* _About this exercise_: In the records below, some lines hold the word "send". Copy each of those lines.

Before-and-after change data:
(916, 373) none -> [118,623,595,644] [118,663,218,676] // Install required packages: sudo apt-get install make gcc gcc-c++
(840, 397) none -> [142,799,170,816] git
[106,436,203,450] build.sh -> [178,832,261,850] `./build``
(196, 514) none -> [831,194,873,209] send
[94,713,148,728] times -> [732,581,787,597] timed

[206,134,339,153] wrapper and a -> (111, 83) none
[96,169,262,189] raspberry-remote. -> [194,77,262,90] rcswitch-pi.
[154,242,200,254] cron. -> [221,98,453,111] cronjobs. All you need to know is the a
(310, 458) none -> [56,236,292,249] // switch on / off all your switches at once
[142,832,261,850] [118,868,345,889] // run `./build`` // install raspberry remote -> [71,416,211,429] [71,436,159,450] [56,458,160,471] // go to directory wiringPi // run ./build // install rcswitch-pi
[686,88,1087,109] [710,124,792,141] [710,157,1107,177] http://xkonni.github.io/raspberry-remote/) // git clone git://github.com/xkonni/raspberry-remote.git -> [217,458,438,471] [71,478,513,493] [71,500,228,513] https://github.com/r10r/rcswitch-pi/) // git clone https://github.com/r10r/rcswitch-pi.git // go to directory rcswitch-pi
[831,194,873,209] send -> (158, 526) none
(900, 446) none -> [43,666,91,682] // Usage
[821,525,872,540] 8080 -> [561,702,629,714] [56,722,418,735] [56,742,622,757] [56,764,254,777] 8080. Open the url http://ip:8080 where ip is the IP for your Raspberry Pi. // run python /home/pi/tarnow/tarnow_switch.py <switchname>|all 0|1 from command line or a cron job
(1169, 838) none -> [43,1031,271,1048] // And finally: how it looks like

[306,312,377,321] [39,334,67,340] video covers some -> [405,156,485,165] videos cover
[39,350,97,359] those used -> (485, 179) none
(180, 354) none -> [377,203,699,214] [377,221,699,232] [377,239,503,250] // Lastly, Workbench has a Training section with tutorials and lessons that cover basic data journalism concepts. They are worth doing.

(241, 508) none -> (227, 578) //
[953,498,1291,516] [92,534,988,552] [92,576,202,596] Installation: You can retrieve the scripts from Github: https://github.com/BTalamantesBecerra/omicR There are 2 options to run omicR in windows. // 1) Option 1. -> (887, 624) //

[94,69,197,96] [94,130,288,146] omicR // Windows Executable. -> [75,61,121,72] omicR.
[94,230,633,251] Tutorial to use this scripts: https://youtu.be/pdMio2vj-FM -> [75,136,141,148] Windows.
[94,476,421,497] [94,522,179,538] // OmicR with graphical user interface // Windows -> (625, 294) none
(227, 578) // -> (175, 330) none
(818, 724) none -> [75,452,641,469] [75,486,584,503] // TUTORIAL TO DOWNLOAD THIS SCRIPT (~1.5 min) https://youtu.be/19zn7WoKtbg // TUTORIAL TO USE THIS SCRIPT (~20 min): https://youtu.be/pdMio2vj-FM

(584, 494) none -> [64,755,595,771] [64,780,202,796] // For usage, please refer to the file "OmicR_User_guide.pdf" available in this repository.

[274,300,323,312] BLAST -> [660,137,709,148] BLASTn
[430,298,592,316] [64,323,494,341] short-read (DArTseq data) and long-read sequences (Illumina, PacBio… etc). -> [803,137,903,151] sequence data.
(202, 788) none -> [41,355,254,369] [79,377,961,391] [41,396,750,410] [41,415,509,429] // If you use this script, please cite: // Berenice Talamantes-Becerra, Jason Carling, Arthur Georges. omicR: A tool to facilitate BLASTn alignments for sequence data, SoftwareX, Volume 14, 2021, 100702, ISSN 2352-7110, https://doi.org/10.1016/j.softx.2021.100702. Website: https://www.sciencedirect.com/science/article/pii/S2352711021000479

* _Solution to this exercise_:
(196, 514) none -> [831,194,873,209] send
[831,194,873,209] send -> (158, 526) none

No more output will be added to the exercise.